▶ The problem
From the records that follow, copy every line that contains the word "absolute".

▶ Raw data
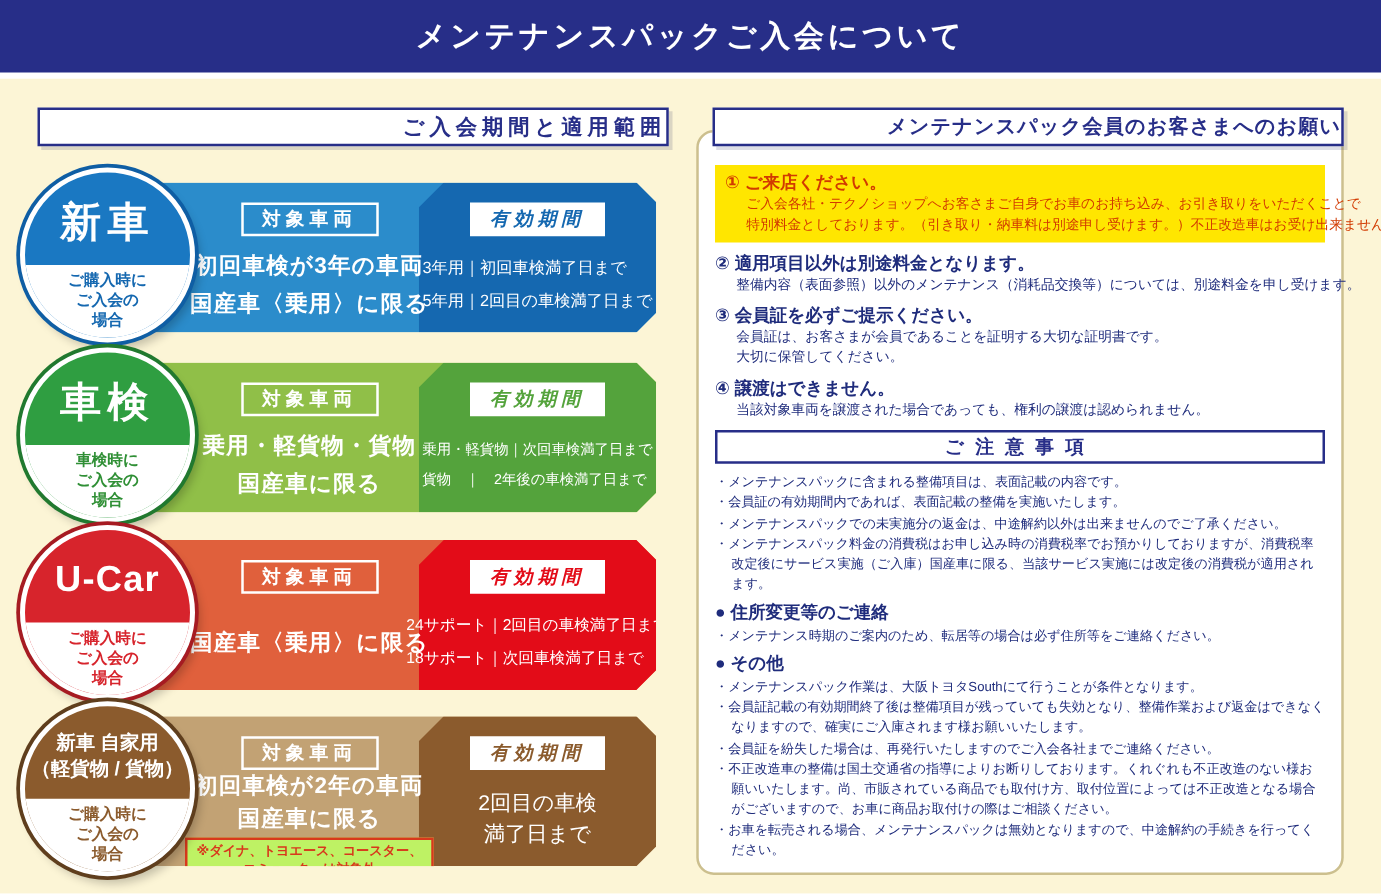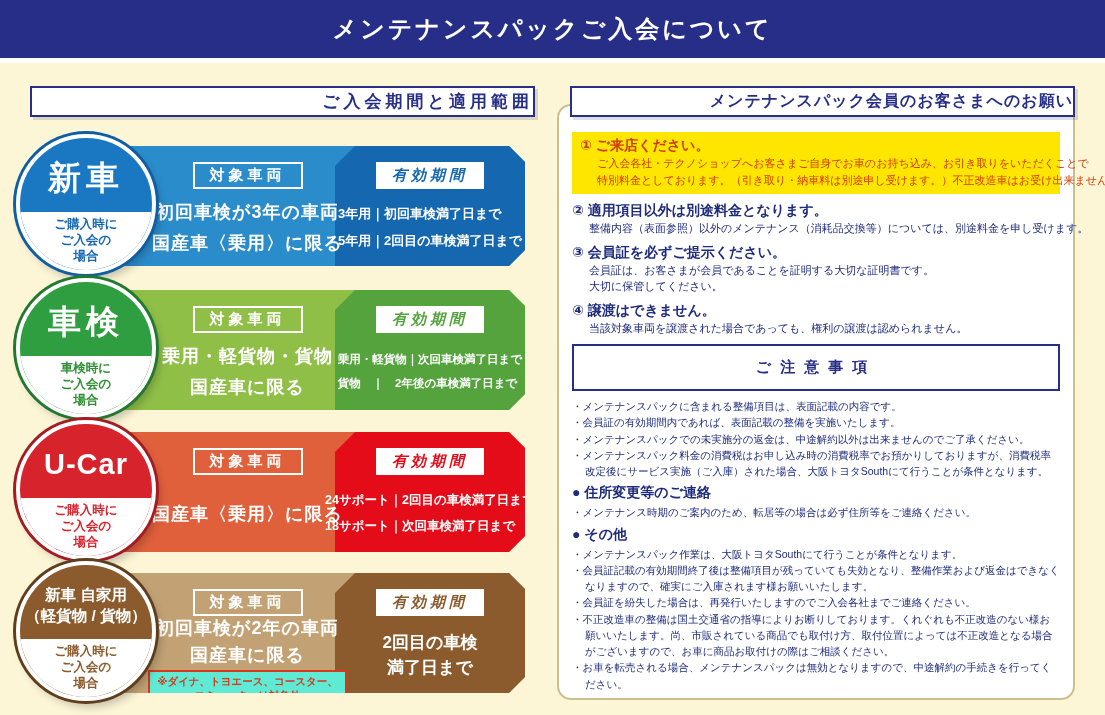--- a/index.html
+++ b/index.html
@@ -37,26 +37,26 @@
   .zone-target { left:76px; width:175px; }
   .zone-period { left:251px; width:190px; }
   .tag {
     border:2px solid #fff; color:#fff; font-weight:bold; font-size:15px;
     letter-spacing:4px; padding:2px 15px; white-space:nowrap;
   }
   .tag-period { background:#fff; border:none; color:var(--dark); font-weight:bold; font-size:15px; letter-spacing:4px; padding:4px 16px; white-space:nowrap;font-style:italic; }
   .t-lines { flex:1; display:flex; flex-direction:column; justify-content:center; align-items:center; gap:7px;
              color:#fff; font-weight:bold; font-size:18px; letter-spacing:1px; white-space:nowrap; }
   .p-lines { flex:1; display:flex; flex-direction:column; justify-content:center; align-items:flex-start; gap:9px;
-             color:#fff; font-weight:bold; font-size:13px; white-space:nowrap;text-align:right; }
+             color:#fff; font-weight:normal; font-size:13px; white-space:nowrap;text-align:right; }
   .r1 .p-lines { font-size:11.5px; }
   .r2 .p-lines { font-size:12.5px; }
   .r3 .p-lines { font-size:17px; align-items:center; gap:2px; }
   .note {
-    background:#5eead4; border:2px solid #D8381C; color:#D8381C; font-weight:bold;
+    background:#bef264; border:2px solid #D8381C; color:#D8381C; font-weight:bold;
     font-size:10.5px; line-height:1.35; text-align:center; padding:2px 7px; letter-spacing:0;
   }
   .circle {
     position:absolute; left:16px; top:-12px; width:140px; height:140px; border-radius:50%;
     background:var(--circle); border:4px solid #fff; overflow:hidden; z-index:2;
     box-shadow:0 0 0 3px var(--ring), 4px 6px 8px rgba(0,0,0,.22);
   }
   .circle-title {
     position:absolute; top:4px; left:0; right:0; height:56%;
     display:flex; flex-direction:column; align-items:center; justify-content:center;
@@ -77,21 +77,21 @@
     background:#fff; border:2px solid #CCBF8E; border-radius:14px;
     padding:26px 13px 8px 13px; color:#1F2C7C;
   }
   .item { margin-bottom:7px; }
   .item-title { font-size:14px; font-weight:bold; white-space:nowrap; }
   .item-body { font-size:11px; line-height:1.5; padding-left:17px; white-space:nowrap; }
   .hl { background:#FFE600; padding:5px 8px 6px; margin-bottom:8px; }
   .hl .item-title, .hl .item-body { color:#D23A00; }
   .notice-box {
     border:2px solid #272E88; text-align:center; color:#272E88; font-weight:bold;
-    font-size:15px; letter-spacing:9px; padding:12px; margin:8px 0 7px;
+    font-size:15px; letter-spacing:9px; padding:2px; margin:8px 0 7px;
   }
   .bullets { font-size:10.5px; line-height:1.55; }
   .bullet { padding-left:13px; text-indent:-13px; }
   .sec-header { font-size:14px; font-weight:bold; margin:5px 0 2px; }
 </style>
 </head>
 <body>
 
 <div class="page">
   <div class="cream"></div>
@@ -276,21 +276,21 @@
     </div>
 
     <div class="notice-box">
       <span>ご注意事項</span>
     </div>
 
     <div class="bullets">
       <div class="bullet">・メンテナンスパックに含まれる整備項目は、表面記載の内容です。</div>
       <div class="bullet">・会員証の有効期間内であれば、表面記載の整備を実施いたします。</div>
       <div class="bullet">・メンテナンスパックでの未実施分の返金は、中途解約以外は出来ませんのでご了承ください。</div>
-      <div class="bullet">・メンテナンスパック料金の消費税はお申し込み時の消費税率でお預かりしておりますが、消費税率改定後にサービス実施（ご入庫）された場合、大阪トヨタSouthにて行うことが条件となります。</div>
+      <div class="bullet">・メンテナンスパック料金の消費税はお申し込み時の消費税率でお預かりしておりますが、消費税率改定後にサービス実施（ご入庫）国産車に限る、当該サービス実施には改定後の消費税が適用されます。</div>
     </div>
 
     <div class="sec-header">● 住所変更等のご連絡</div>
     <div class="bullets">
       <div class="bullet">・メンテナンス時期のご案内のため、転居等の場合は必ず住所等をご連絡ください。</div>
     </div>
 
     <div class="sec-header">● その他</div>
     <div class="bullets">
       <div class="bullet">・メンテナンスパック作業は、大阪トヨタSouthにて行うことが条件となります。</div>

▶ Response
     position:absolute; left:16px; top:-12px; width:140px; height:140px; border-radius:50%;
     position:absolute; top:4px; left:0; right:0; height:56%;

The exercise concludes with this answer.